Records provided below:
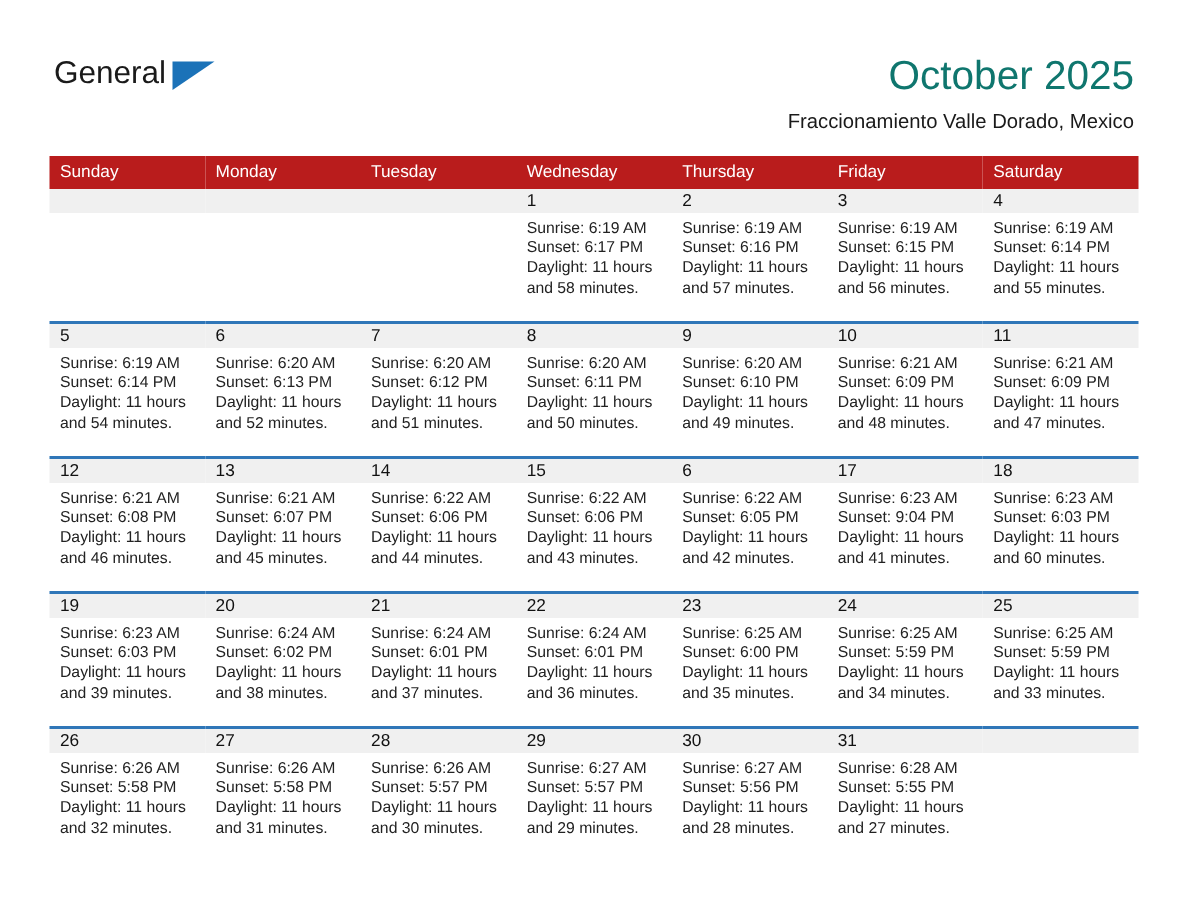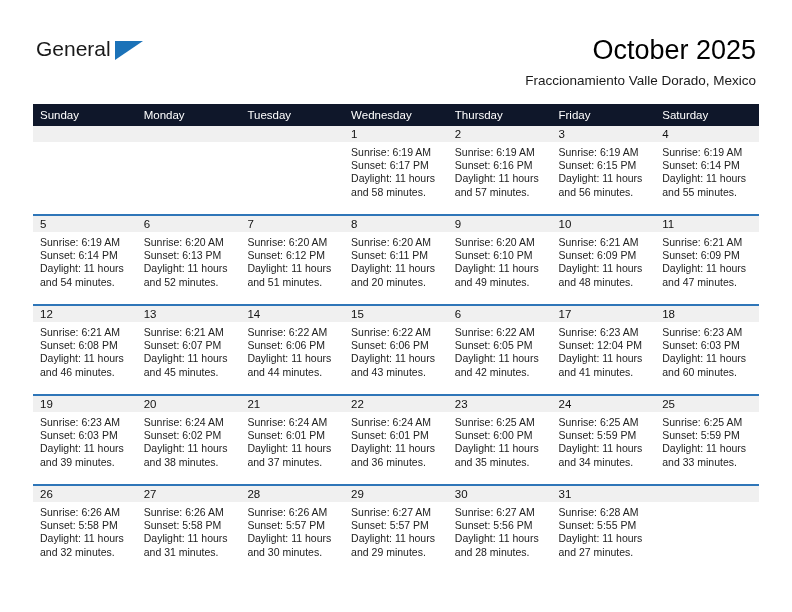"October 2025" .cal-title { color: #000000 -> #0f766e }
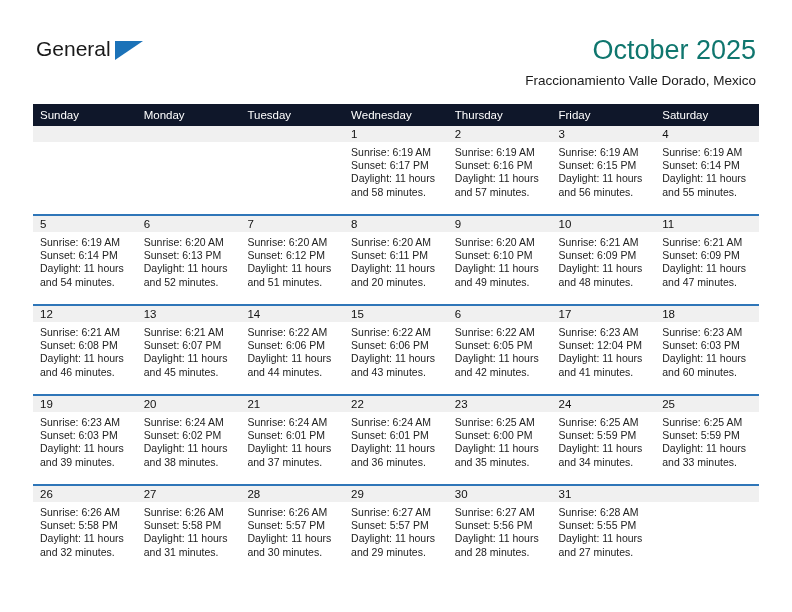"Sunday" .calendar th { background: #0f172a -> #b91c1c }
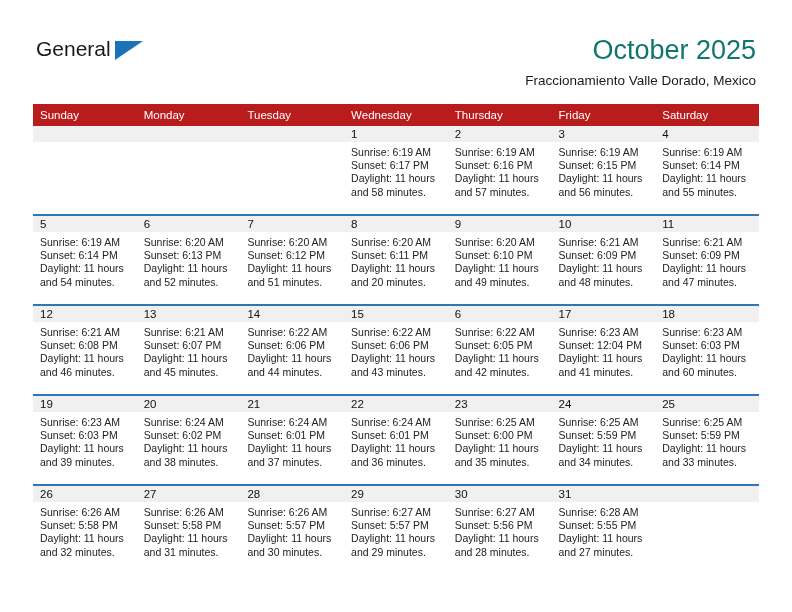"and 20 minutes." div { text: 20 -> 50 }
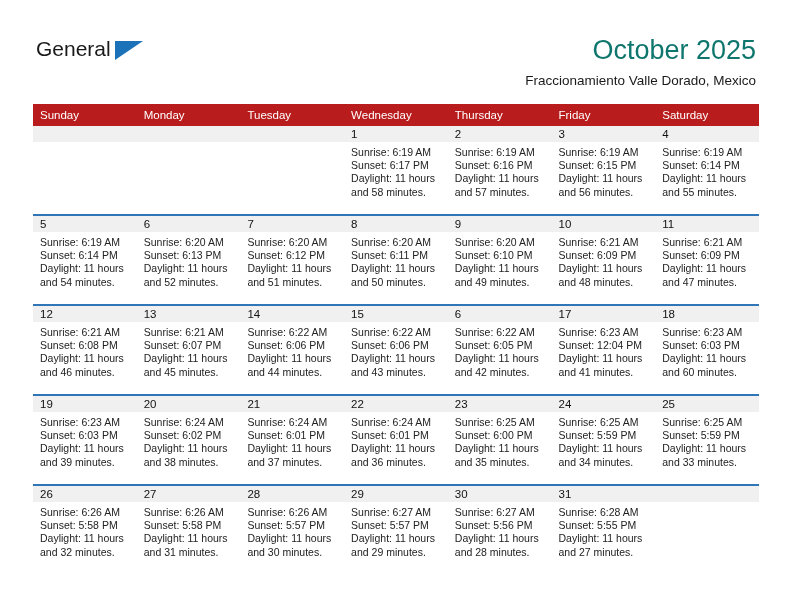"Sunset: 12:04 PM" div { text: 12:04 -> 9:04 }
End of Records provided.
Records provided below:
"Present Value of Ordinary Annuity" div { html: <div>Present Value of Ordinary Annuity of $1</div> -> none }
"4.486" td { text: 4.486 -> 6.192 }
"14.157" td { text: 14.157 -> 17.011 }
End of Records provided.
Records provided below:
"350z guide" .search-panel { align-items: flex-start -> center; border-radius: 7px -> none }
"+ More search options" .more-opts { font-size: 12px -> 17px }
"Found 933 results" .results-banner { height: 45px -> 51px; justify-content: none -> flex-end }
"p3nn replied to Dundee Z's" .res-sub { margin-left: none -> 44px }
End of Records provided.
**Exercise prompt**
Your reply should consist solely of the lines above from the line containing "color: #000000 ->" up to and including the line containing "text: 12:04 ->", reproduced exactly, minus the pictures.

**Worked solution**
"October 2025" .cal-title { color: #000000 -> #0f766e }
"Sunday" .calendar th { background: #0f172a -> #b91c1c }
"and 20 minutes." div { text: 20 -> 50 }
"Sunset: 12:04 PM" div { text: 12:04 -> 9:04 }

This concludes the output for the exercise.